-- Opening Marker --

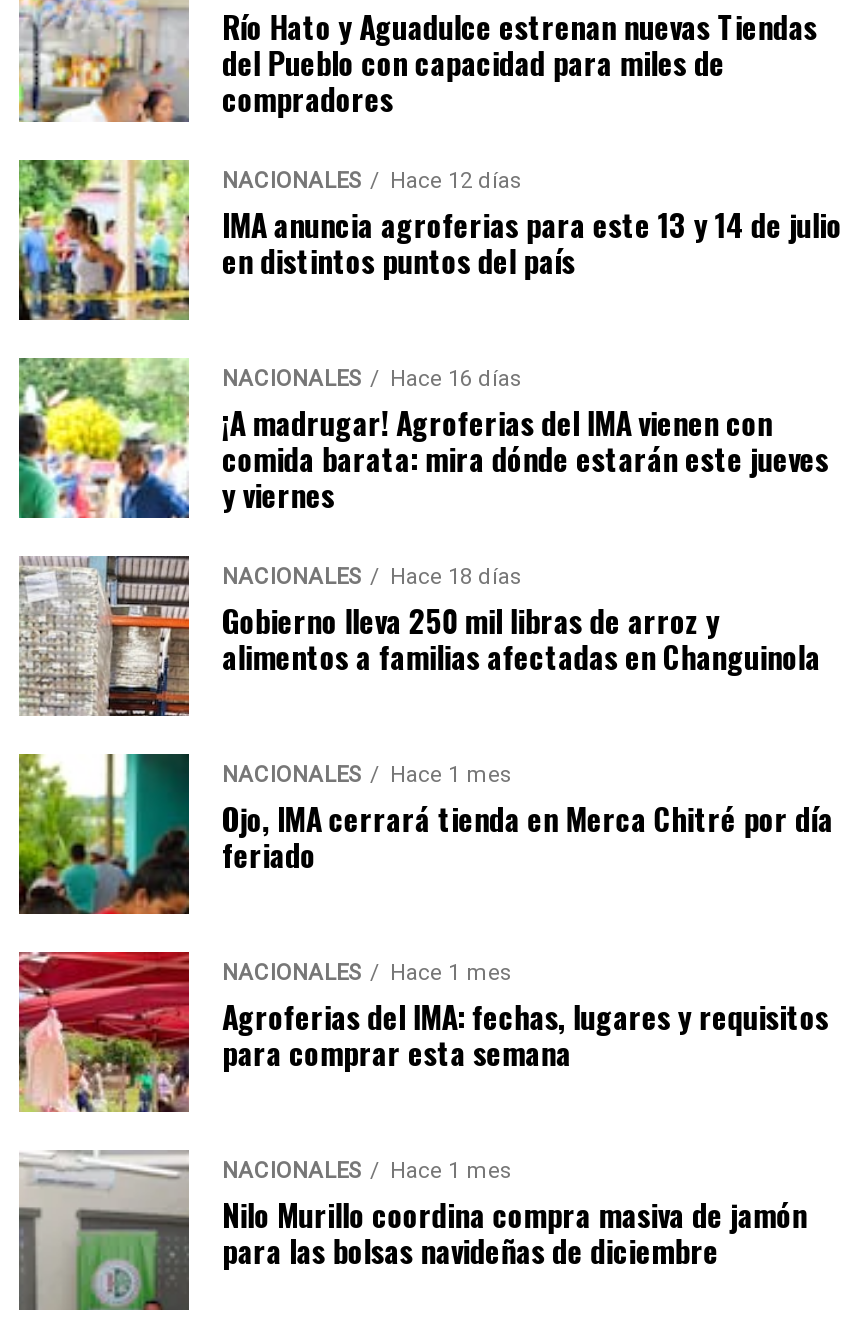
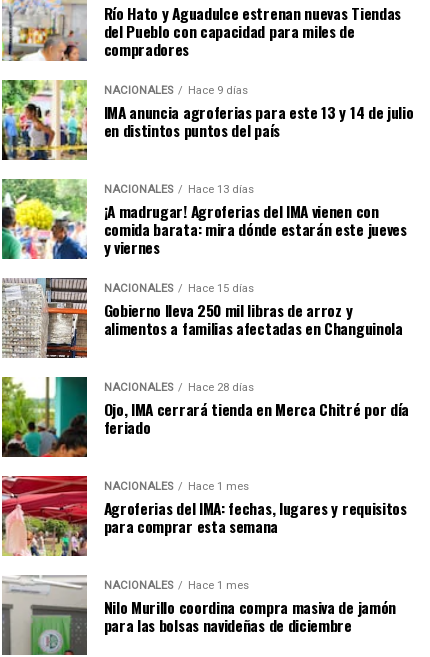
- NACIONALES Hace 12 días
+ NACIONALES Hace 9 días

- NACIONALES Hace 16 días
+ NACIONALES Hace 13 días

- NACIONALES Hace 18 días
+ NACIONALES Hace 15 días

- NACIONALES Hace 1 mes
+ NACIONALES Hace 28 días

-- Closing Marker --

### WHAT YOU ARE ASKED TO DO
Please print the entire listing again exactly, minus its images.

### WRITTEN SOLUTION
- NACIONALES Hace 12 días
+ NACIONALES Hace 9 días

- NACIONALES Hace 16 días
+ NACIONALES Hace 13 días

- NACIONALES Hace 18 días
+ NACIONALES Hace 15 días

- NACIONALES Hace 1 mes
+ NACIONALES Hace 28 días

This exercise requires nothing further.